◆ **Directions**:
Records follow. Pull out every line that contains "выполнены".

◆ **Web page edit records**:
((
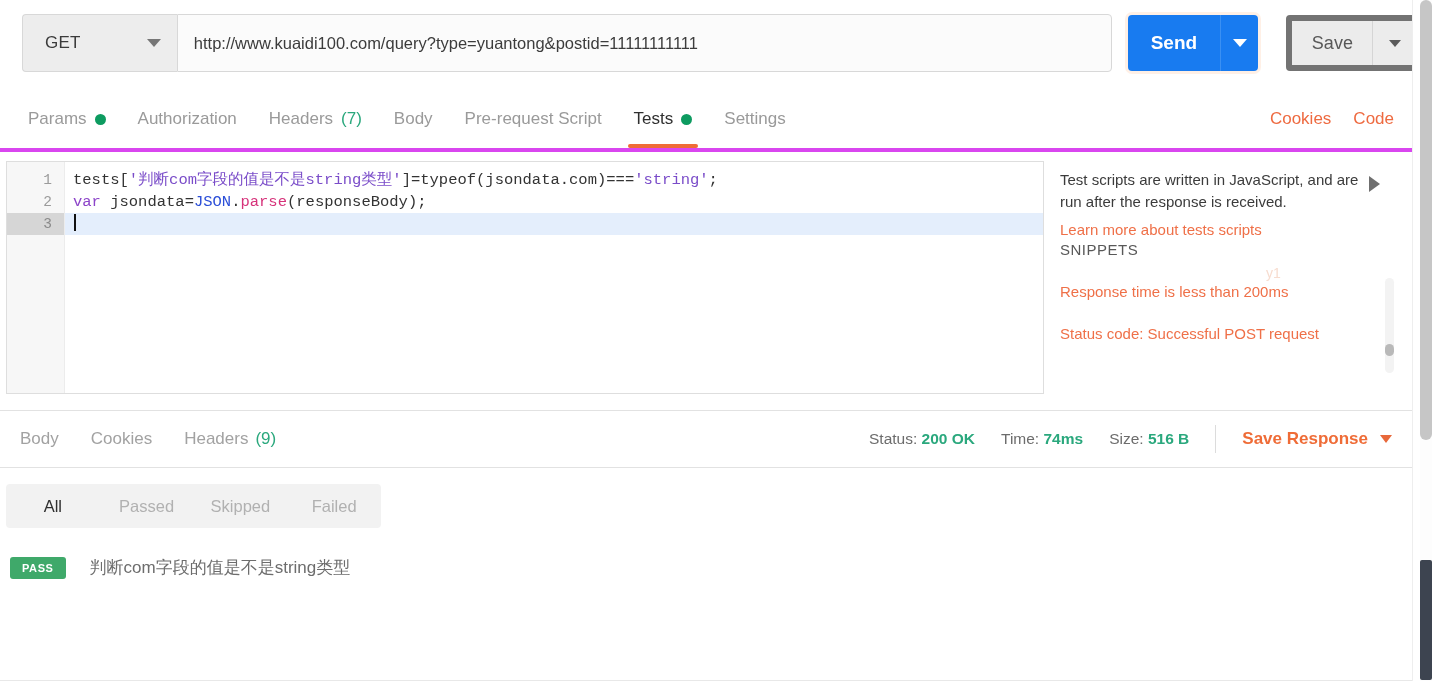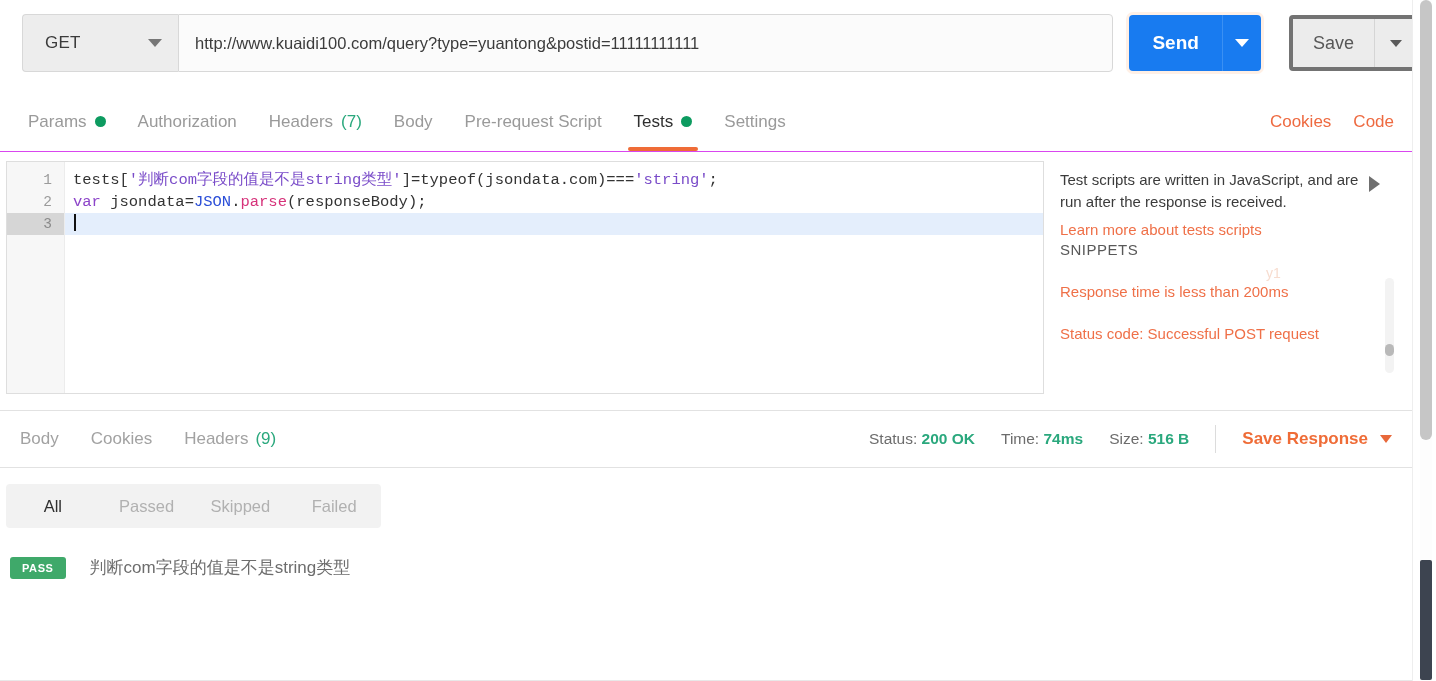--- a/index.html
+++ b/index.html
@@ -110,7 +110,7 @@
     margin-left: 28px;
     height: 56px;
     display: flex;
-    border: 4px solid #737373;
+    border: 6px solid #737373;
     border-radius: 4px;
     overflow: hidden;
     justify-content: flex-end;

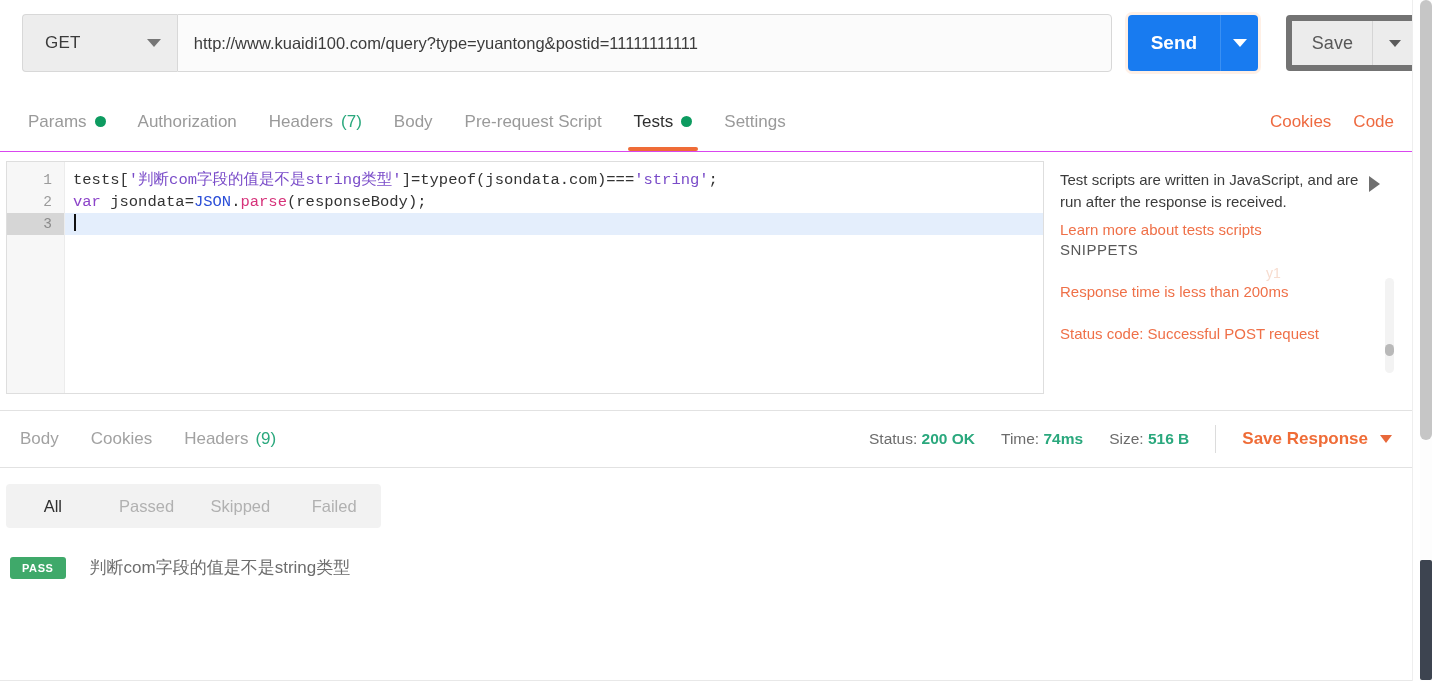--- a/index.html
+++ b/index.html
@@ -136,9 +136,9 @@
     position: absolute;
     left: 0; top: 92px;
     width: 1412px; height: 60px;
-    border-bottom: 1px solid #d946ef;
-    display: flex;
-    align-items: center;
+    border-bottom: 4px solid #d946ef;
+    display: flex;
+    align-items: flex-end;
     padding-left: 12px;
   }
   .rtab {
))
((
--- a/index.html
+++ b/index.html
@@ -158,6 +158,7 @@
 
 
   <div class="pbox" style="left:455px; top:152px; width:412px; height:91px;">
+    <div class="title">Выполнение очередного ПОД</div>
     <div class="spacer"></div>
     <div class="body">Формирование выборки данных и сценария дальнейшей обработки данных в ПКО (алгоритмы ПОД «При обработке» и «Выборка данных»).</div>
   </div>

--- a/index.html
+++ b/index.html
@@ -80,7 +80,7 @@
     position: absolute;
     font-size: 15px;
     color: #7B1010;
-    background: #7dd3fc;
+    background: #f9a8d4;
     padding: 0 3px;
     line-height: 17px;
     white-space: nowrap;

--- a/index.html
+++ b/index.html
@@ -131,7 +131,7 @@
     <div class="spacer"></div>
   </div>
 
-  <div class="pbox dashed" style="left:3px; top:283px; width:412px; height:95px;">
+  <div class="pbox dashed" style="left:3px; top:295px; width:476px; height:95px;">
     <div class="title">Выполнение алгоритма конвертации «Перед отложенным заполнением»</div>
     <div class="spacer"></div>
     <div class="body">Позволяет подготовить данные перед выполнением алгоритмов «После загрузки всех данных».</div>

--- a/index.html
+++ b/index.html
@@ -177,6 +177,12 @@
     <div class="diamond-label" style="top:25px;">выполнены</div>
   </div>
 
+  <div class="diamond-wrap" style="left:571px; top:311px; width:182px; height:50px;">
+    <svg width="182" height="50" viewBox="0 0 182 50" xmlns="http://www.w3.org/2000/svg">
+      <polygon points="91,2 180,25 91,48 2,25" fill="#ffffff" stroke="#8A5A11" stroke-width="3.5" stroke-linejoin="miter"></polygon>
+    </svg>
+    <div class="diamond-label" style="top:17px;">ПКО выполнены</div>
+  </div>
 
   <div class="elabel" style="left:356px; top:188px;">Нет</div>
))
((
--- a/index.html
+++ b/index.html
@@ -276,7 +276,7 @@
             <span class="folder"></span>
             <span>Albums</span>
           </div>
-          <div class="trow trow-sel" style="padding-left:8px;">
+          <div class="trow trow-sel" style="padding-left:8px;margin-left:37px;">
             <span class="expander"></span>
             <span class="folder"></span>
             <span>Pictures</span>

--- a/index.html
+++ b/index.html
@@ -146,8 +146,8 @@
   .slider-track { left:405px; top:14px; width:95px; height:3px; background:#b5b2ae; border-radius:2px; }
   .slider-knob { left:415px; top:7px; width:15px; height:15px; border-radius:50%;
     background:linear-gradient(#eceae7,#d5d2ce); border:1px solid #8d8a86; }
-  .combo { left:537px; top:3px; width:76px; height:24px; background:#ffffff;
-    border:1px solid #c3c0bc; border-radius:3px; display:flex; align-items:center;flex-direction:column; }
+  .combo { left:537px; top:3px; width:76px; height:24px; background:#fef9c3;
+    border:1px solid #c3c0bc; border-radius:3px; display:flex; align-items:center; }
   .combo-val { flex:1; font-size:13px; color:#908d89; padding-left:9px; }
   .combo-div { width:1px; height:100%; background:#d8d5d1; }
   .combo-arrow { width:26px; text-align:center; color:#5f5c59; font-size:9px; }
))
◆ **Result of the task**:
     <div class="diamond-label" style="top:25px;">выполнены</div>
+    <div class="diamond-label" style="top:17px;">ПКО выполнены</div>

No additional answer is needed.